By: Maiysha Kai
Money is green, but when it comes to leveraging the power of our dollars to best benefit the community, many of us feel it best to buy black whenever possible. With that in mind, The Glow Up is here to remind you that it’s once again National Buy Black Week, with the aim of getting us to align our values with our dollars.
As the National Buy Black Week site reads:
National Buy BLACK Week’s goal is to ignite Black Economic Freedom! Buying Black has to be INTENTIONAL and we must begin the process of INVESTING, the over 2.5 Trillion dollars being spent yearly, Back into the BLACK COMMUNITY!
But it’s going to take us coming together as one unit to make this Happen!

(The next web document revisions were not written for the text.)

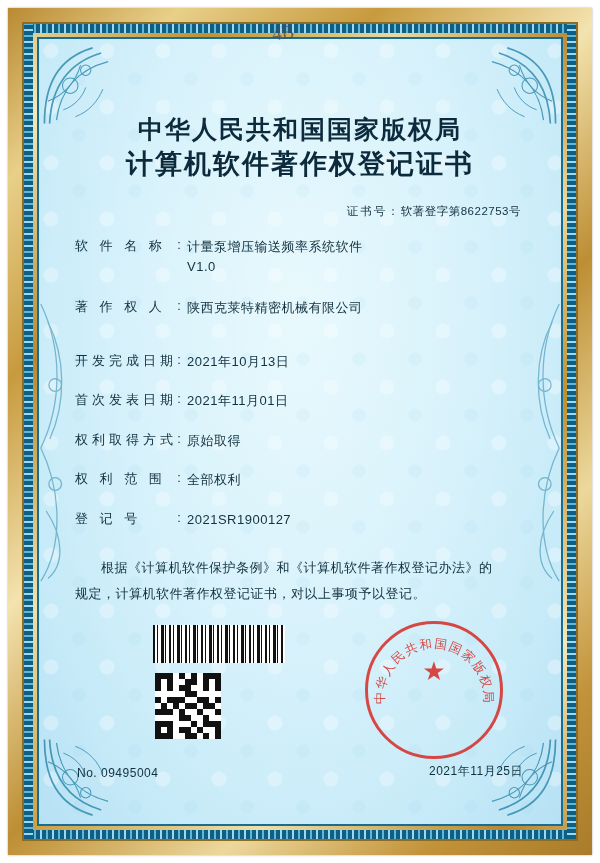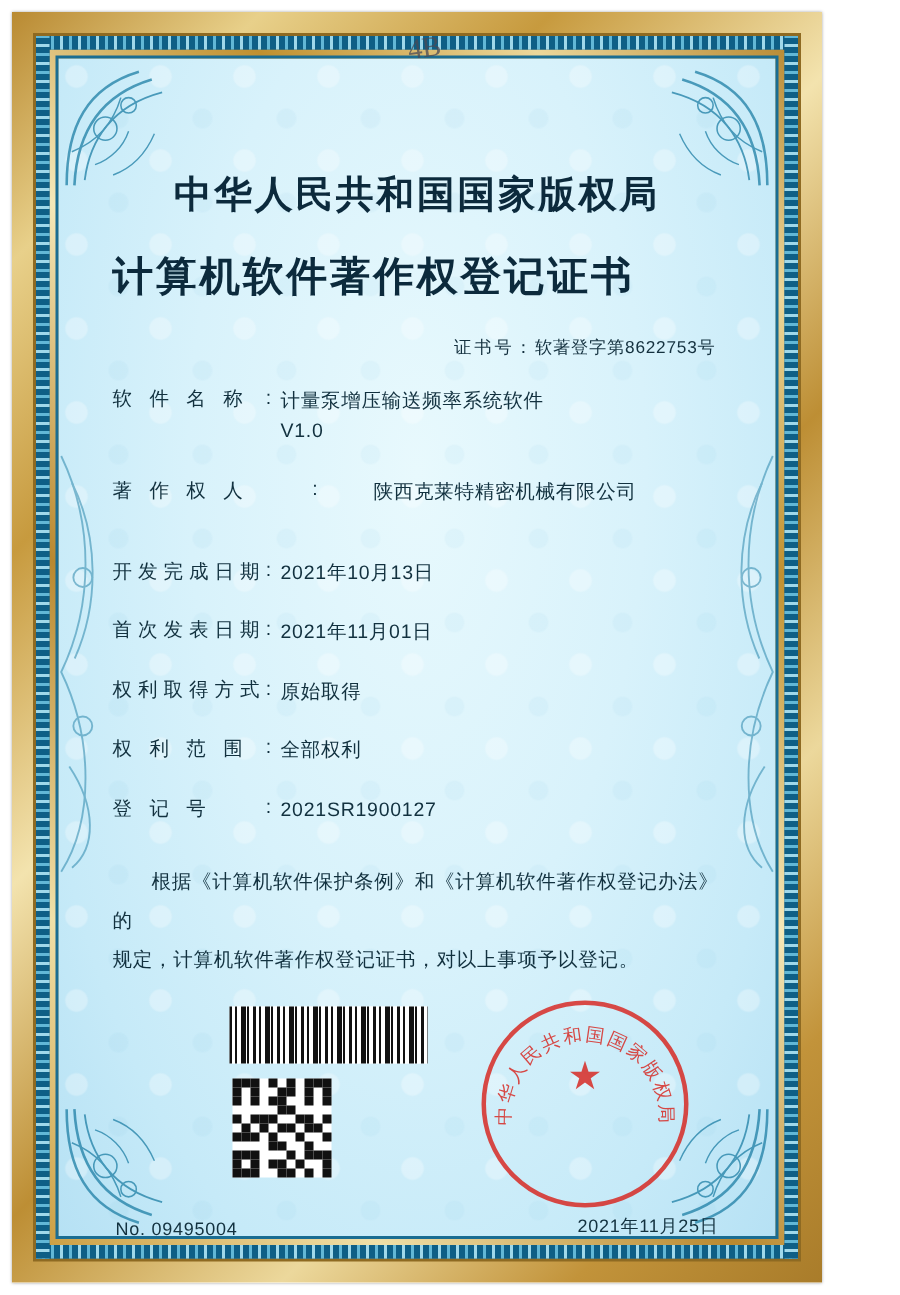--- a/index.html
+++ b/index.html
@@ -20,21 +20,21 @@
     width: 600px;
     height: 863px;
     background: #ffffff;
     box-sizing: border-box;
   }
 
   .cert-outer {
     position: absolute;
     left: 8px;
     top: 8px;
-    width: 540px;
+    width: 584px;
     height: 847px;
     box-sizing: border-box;
     background:
       linear-gradient(135deg,#b98a32 0%, #e8d08a 12%, #c79a3e 26%, #f3e3ae 42%,
                       #bd8e34 58%, #ecd89c 74%, #c2933a 88%, #a97c2a 100%);
     padding: 14px;
     box-shadow: 0 0 2px rgba(0,0,0,0.35);
   }
 
   .cert-gold-inner {
@@ -114,26 +114,26 @@
   .title-main {
     text-align: center;
     font-family: "DejaVu Serif", "Liberation Serif", serif;
     font-weight: bold;
     font-size: 25px;
     letter-spacing: 2px;
     color: #0c2a3c;
     margin-top: 74px;
   }
   .title-sub {
+    text-align: center;
     font-family: Liberation Sans, sans-serif;
     font-weight: bold;
     font-size: 27px;
     letter-spacing: 2px;
     color: #0c2a3c;
-    margin-top: 20px;
   }
 
   .cert-no-line {
     text-align: right;
     font-size: 11.5px;
     color: #14313f;
     margin-top: 22px;
     padding-right: 4px;
     letter-spacing: 0.5px;
   }
@@ -377,21 +377,21 @@
           <div class="field-block">
             <div class="field-row">
               <div class="field-label">软 件 名 称</div>
               <div class="field-colon">:</div>
               <div class="field-value">
                 <span>计量泵增压输送频率系统软件</span>
                 <span class="value-sub">V1.0</span>
               </div>
             </div>
 
-            <div class="field-row" style="margin-top:22px;gap:31px;">
+            <div class="field-row" style="margin-top:22px;">
               <div class="field-label">著 作 权 人</div>
               <div class="field-colon">:</div>
               <div class="field-value">陕西克莱特精密机械有限公司</div>
             </div>
           </div>
 
           <div class="field-block rows-group2" style="margin-top:34px;">
             <div class="field-row">
               <div class="field-label">开发完成日期</div>
               <div class="field-colon">:</div>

Our Children, Our Schools, Our Neighborhoods are Depending on us to make a Change and NOW is no better time! #NOMORECHAINS
Granted, this is often easier said than done—finding a black-owned grocery store, car dealer, gas station or black landlord or lady may not always be realistic, but there are still plenty of small, everyday ways that you can support black businesses without sacrificing quality.
Case in point? In February, I went on a mission to use only black-owned, helmed and created beauty products for the month. Finding that after 28 days, I’d only scratched the surface, I’ve kept that same energy, now replacing a full 60 percent of my typical products with black-owned ones, including my body wash, deodorant, and the majority of my cosmetics.
the Buy Black site has several of its own suggestions, but if you’re looking for places to buy black this week (and hopefully, beyond), may I also suggest a few resources?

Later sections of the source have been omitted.